(Records for processing begins)
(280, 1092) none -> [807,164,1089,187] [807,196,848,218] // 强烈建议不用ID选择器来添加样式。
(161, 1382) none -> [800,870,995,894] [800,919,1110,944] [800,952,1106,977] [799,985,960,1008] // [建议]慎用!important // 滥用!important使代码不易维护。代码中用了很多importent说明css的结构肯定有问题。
(Records for processing ends)
(Records for processing begins)
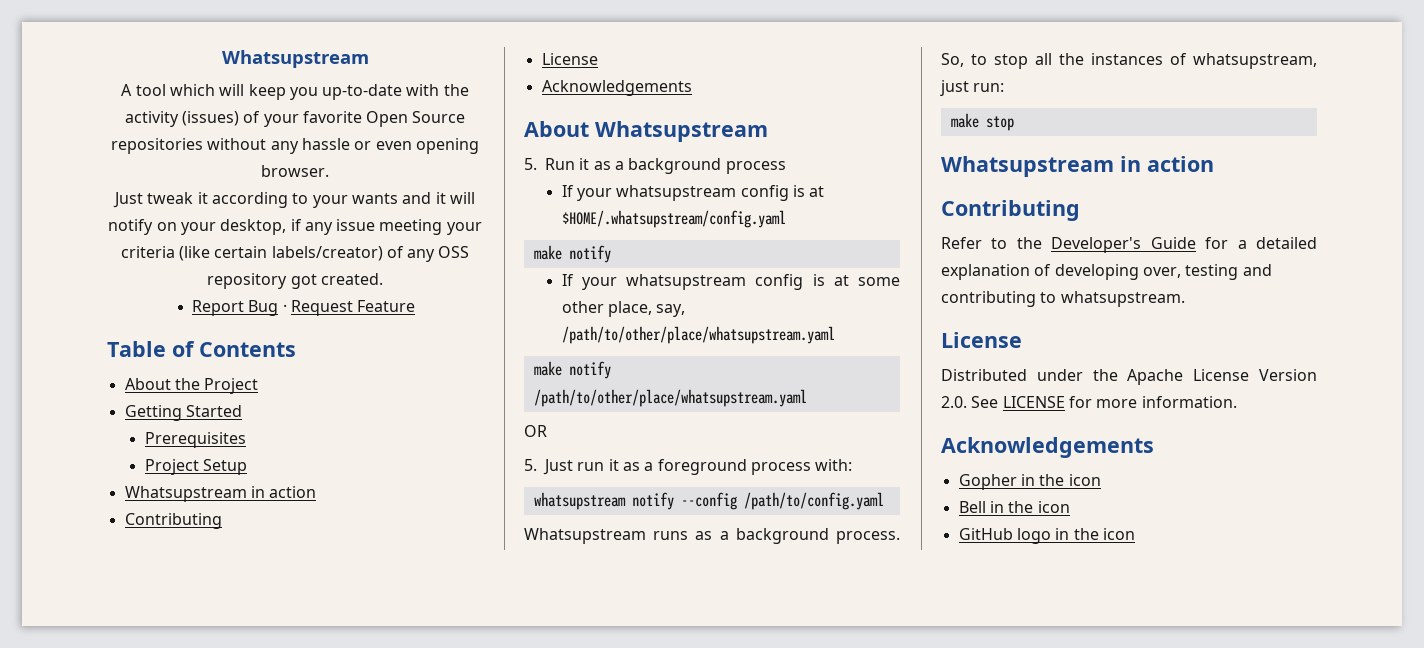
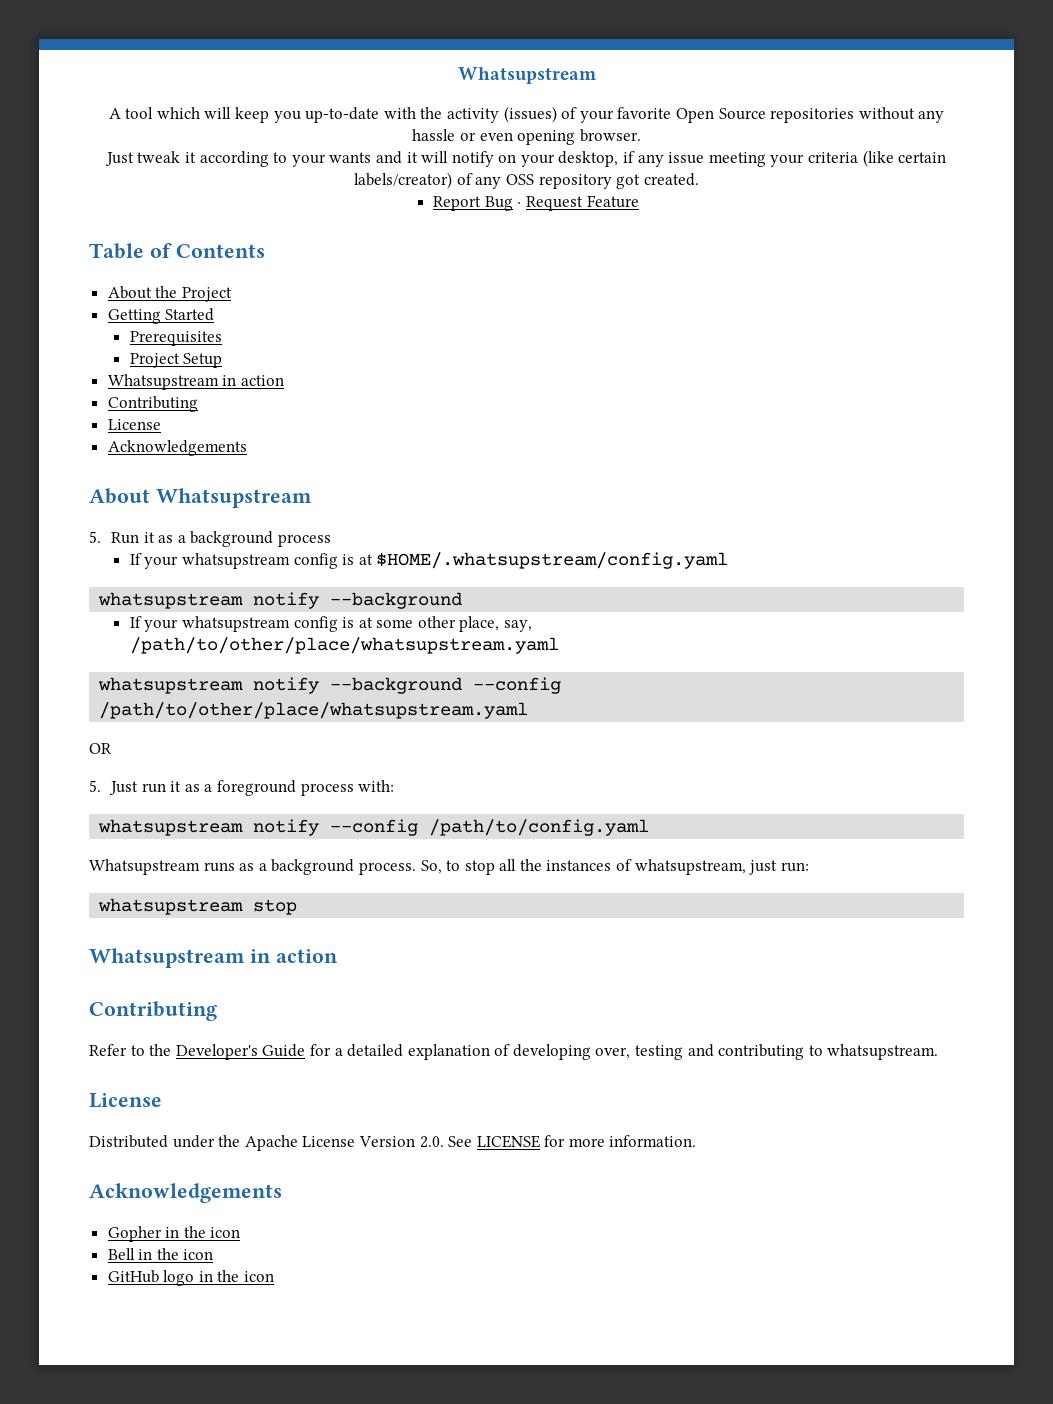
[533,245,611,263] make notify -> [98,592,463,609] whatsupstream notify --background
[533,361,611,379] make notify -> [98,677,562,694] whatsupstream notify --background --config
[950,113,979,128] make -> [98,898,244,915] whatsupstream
(Records for processing ends)
(Records for processing begins)
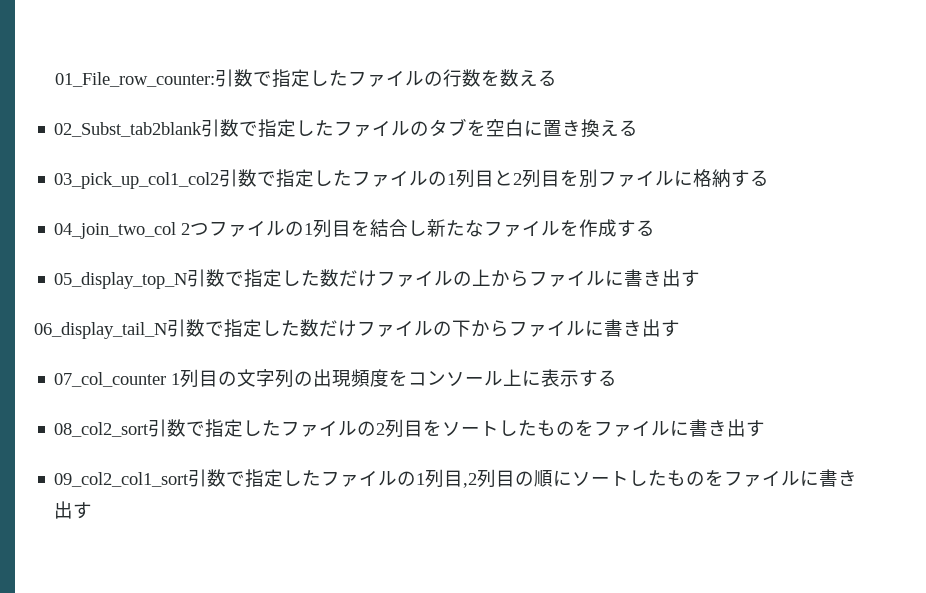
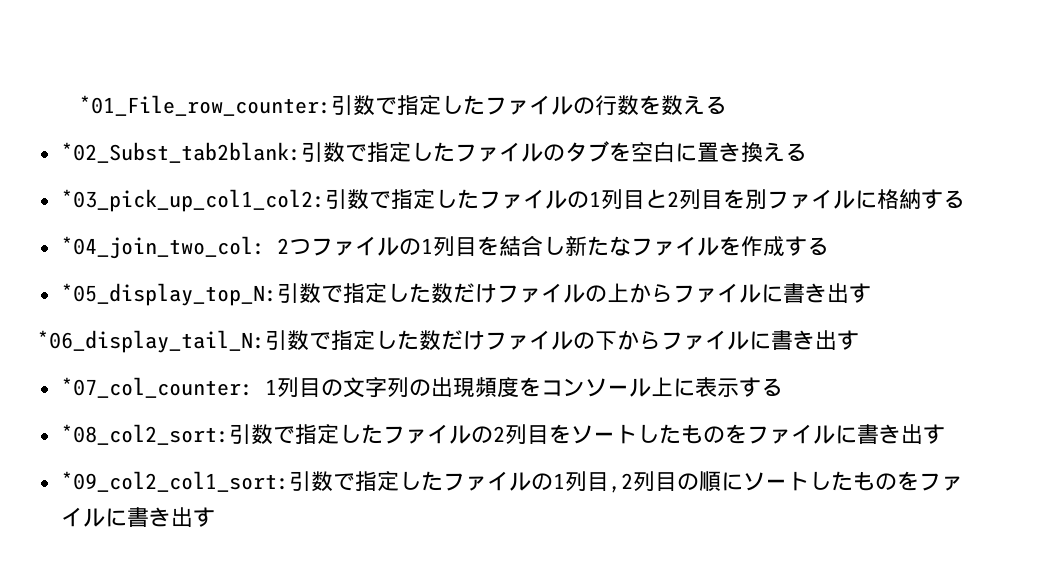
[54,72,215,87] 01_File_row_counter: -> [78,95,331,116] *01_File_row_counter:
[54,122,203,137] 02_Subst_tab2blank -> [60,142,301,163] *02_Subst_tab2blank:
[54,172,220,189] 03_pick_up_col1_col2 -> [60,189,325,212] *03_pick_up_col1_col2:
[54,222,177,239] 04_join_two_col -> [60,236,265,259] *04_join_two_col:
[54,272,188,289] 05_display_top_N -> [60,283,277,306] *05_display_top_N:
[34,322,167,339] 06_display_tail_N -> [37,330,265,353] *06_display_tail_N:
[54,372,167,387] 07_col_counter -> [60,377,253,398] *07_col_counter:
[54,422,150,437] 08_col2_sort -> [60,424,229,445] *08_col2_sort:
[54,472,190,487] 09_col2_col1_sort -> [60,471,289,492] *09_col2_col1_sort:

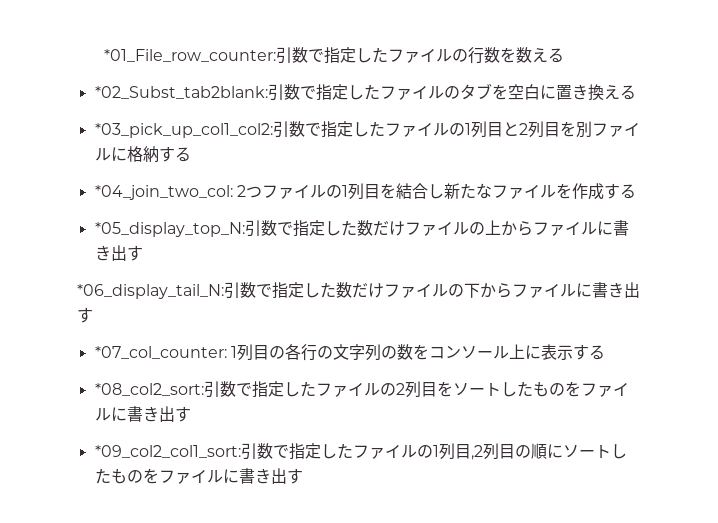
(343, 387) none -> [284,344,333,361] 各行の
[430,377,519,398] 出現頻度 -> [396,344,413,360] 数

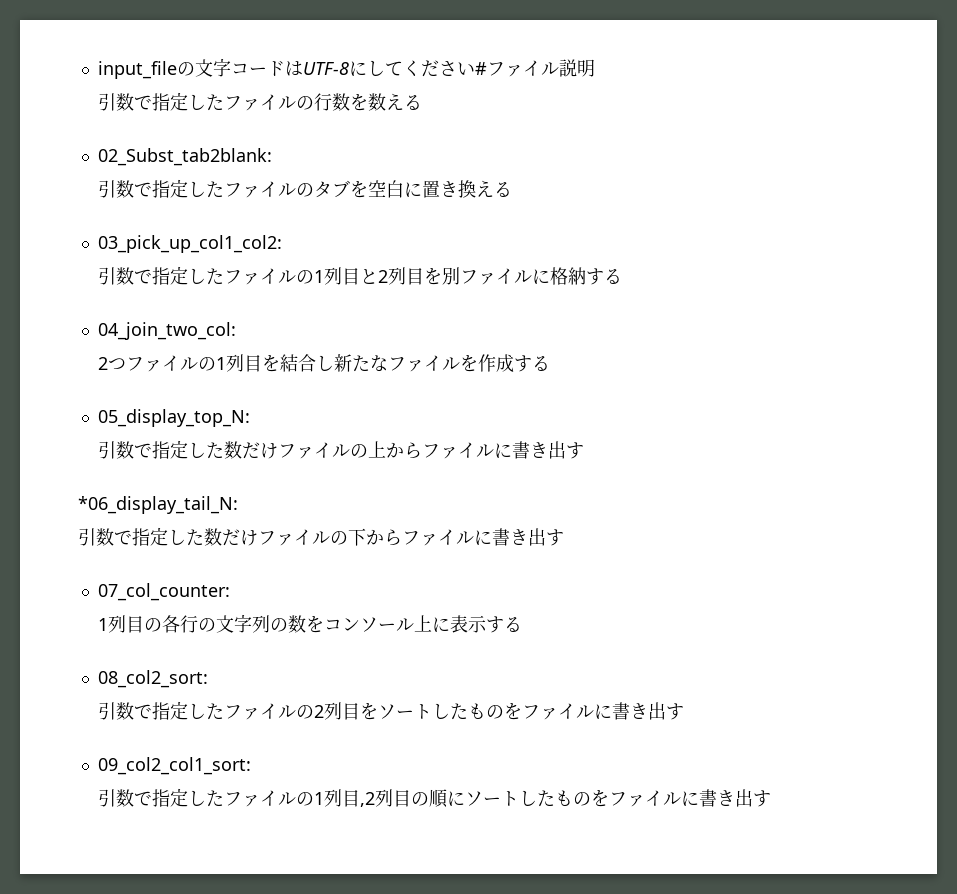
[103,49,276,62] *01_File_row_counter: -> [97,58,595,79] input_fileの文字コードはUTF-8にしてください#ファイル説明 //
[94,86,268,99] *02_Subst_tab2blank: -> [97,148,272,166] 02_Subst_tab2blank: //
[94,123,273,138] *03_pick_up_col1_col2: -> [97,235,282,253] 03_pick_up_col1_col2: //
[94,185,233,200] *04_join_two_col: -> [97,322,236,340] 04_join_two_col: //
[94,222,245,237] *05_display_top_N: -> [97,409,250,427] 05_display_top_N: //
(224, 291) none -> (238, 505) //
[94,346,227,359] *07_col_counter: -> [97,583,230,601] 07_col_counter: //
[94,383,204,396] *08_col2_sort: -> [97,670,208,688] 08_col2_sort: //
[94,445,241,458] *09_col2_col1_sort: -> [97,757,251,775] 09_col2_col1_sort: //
(Records for processing ends)
▶ [Problem details]:
Take the listing above and repeat exactly the lines from the one containing "(280, 1092) none" through the one containing "(161, 1382) none", both included.

▶ [Response to the task]:
(280, 1092) none -> [807,164,1089,187] [807,196,848,218] // 强烈建议不用ID选择器来添加样式。
(161, 1382) none -> [800,870,995,894] [800,919,1110,944] [800,952,1106,977] [799,985,960,1008] // [建议]慎用!important // 滥用!important使代码不易维护。代码中用了很多importent说明css的结构肯定有问题。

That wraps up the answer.